─── DATA FOR REVIEW ───
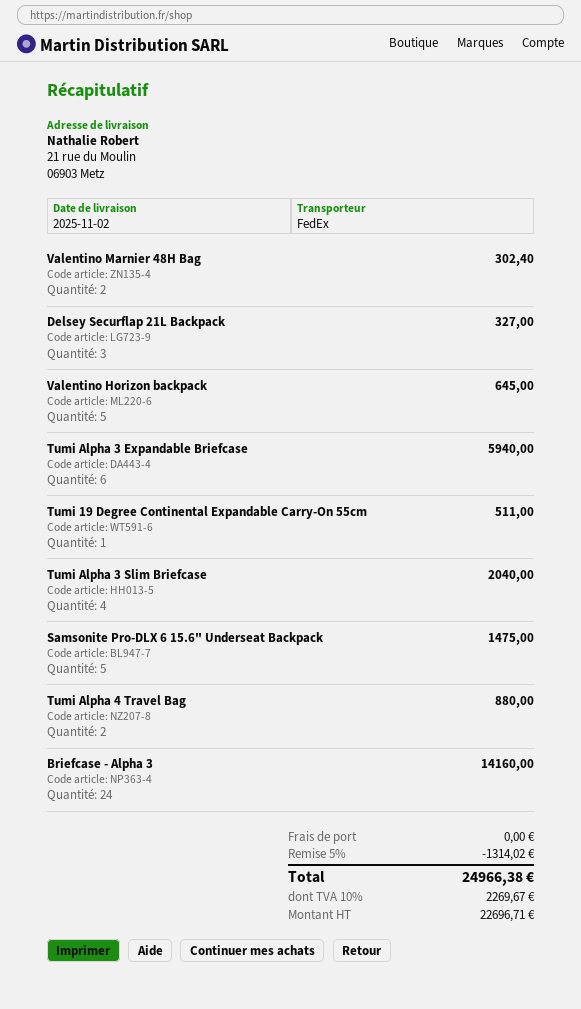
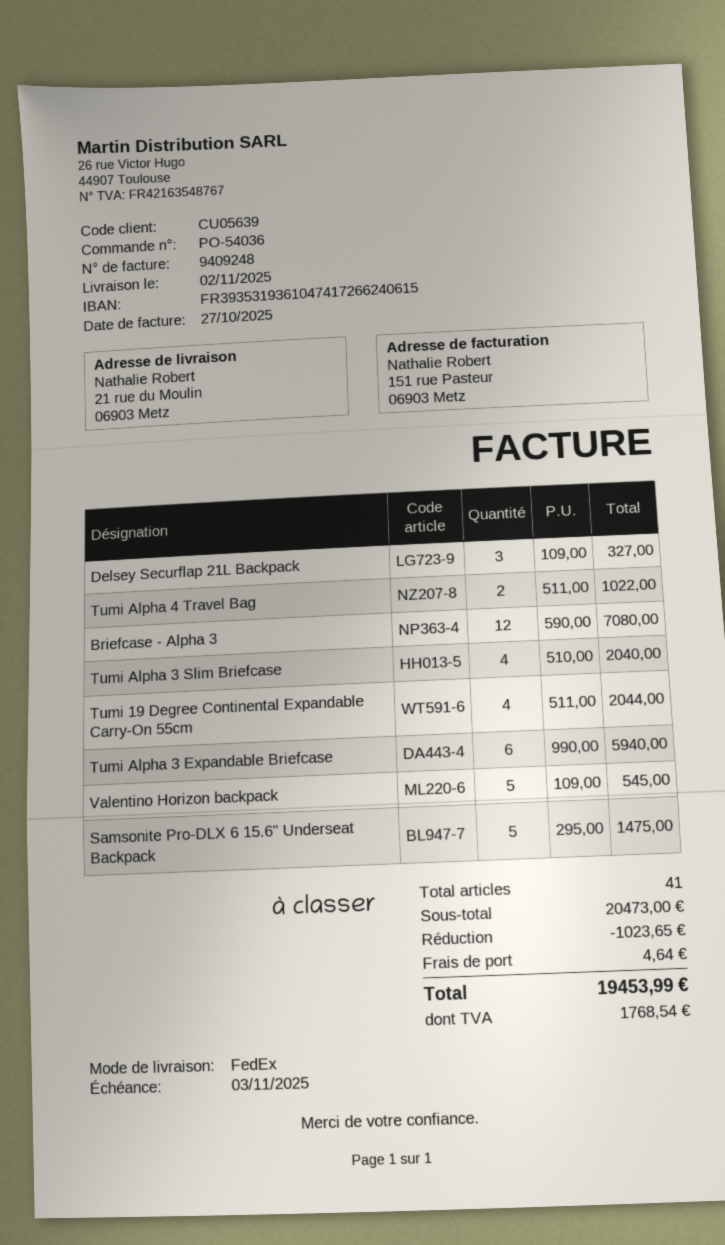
Valentino Marnier 48H Bag: 2 for 302.40 -> none
Valentino Horizon backpack: 5 for 645.00 -> 5 for 545.00
Tumi 19 Degree Continental Expandable Carry-On 55cm: 1 for 511.00 -> 4 for 2044.00
Tumi Alpha 4 Travel Bag: 2 for 880.00 -> 2 for 1022.00
Briefcase - Alpha 3: 24 for 14160.00 -> 12 for 7080.00
discount: 1314.02 -> 1023.65
shipping: 0.00 -> 4.64
tax: 2269.67 -> 1768.54
total: 24966.38 -> 19453.99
───
▶ _PROBLEM_
Could you copy every record exactly, without the pictures?

▶ _EXERCISE RESULT_
Valentino Marnier 48H Bag: 2 for 302.40 -> none
Valentino Horizon backpack: 5 for 645.00 -> 5 for 545.00
Tumi 19 Degree Continental Expandable Carry-On 55cm: 1 for 511.00 -> 4 for 2044.00
Tumi Alpha 4 Travel Bag: 2 for 880.00 -> 2 for 1022.00
Briefcase - Alpha 3: 24 for 14160.00 -> 12 for 7080.00
discount: 1314.02 -> 1023.65
shipping: 0.00 -> 4.64
tax: 2269.67 -> 1768.54
total: 24966.38 -> 19453.99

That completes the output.